→ **TASK DIRECTIONS**: Your answer must be an exact transcription of every entry.

[Difference listings]
##############################

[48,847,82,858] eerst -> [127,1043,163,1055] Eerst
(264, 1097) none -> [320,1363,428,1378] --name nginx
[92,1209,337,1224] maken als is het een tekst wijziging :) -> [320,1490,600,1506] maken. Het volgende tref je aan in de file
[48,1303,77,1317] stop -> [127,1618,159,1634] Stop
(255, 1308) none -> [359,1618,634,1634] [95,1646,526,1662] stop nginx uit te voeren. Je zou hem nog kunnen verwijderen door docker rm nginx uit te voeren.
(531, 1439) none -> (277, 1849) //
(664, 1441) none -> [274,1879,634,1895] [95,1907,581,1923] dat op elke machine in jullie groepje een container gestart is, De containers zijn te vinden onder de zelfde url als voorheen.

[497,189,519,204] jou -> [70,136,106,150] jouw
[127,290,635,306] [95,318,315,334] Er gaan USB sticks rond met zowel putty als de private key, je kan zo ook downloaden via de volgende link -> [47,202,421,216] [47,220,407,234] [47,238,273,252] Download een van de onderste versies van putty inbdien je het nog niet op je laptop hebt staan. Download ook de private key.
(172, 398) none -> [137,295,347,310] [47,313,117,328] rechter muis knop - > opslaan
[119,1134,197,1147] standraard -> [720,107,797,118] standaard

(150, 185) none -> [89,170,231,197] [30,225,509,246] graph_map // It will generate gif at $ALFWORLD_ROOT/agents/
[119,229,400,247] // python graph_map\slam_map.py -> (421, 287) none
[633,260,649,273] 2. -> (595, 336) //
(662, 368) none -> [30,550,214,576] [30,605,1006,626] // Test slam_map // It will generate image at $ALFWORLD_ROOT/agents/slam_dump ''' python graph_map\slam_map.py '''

##############################

→ **SOLUTION TO THE EXERCISE**:
[48,847,82,858] eerst -> [127,1043,163,1055] Eerst
(264, 1097) none -> [320,1363,428,1378] --name nginx
[92,1209,337,1224] maken als is het een tekst wijziging :) -> [320,1490,600,1506] maken. Het volgende tref je aan in de file
[48,1303,77,1317] stop -> [127,1618,159,1634] Stop
(255, 1308) none -> [359,1618,634,1634] [95,1646,526,1662] stop nginx uit te voeren. Je zou hem nog kunnen verwijderen door docker rm nginx uit te voeren.
(531, 1439) none -> (277, 1849) //
(664, 1441) none -> [274,1879,634,1895] [95,1907,581,1923] dat op elke machine in jullie groepje een container gestart is, De containers zijn te vinden onder de zelfde url als voorheen.

[497,189,519,204] jou -> [70,136,106,150] jouw
[127,290,635,306] [95,318,315,334] Er gaan USB sticks rond met zowel putty als de private key, je kan zo ook downloaden via de volgende link -> [47,202,421,216] [47,220,407,234] [47,238,273,252] Download een van de onderste versies van putty inbdien je het nog niet op je laptop hebt staan. Download ook de private key.
(172, 398) none -> [137,295,347,310] [47,313,117,328] rechter muis knop - > opslaan
[119,1134,197,1147] standraard -> [720,107,797,118] standaard

(150, 185) none -> [89,170,231,197] [30,225,509,246] graph_map // It will generate gif at $ALFWORLD_ROOT/agents/
[119,229,400,247] // python graph_map\slam_map.py -> (421, 287) none
[633,260,649,273] 2. -> (595, 336) //
(662, 368) none -> [30,550,214,576] [30,605,1006,626] // Test slam_map // It will generate image at $ALFWORLD_ROOT/agents/slam_dump ''' python graph_map\slam_map.py '''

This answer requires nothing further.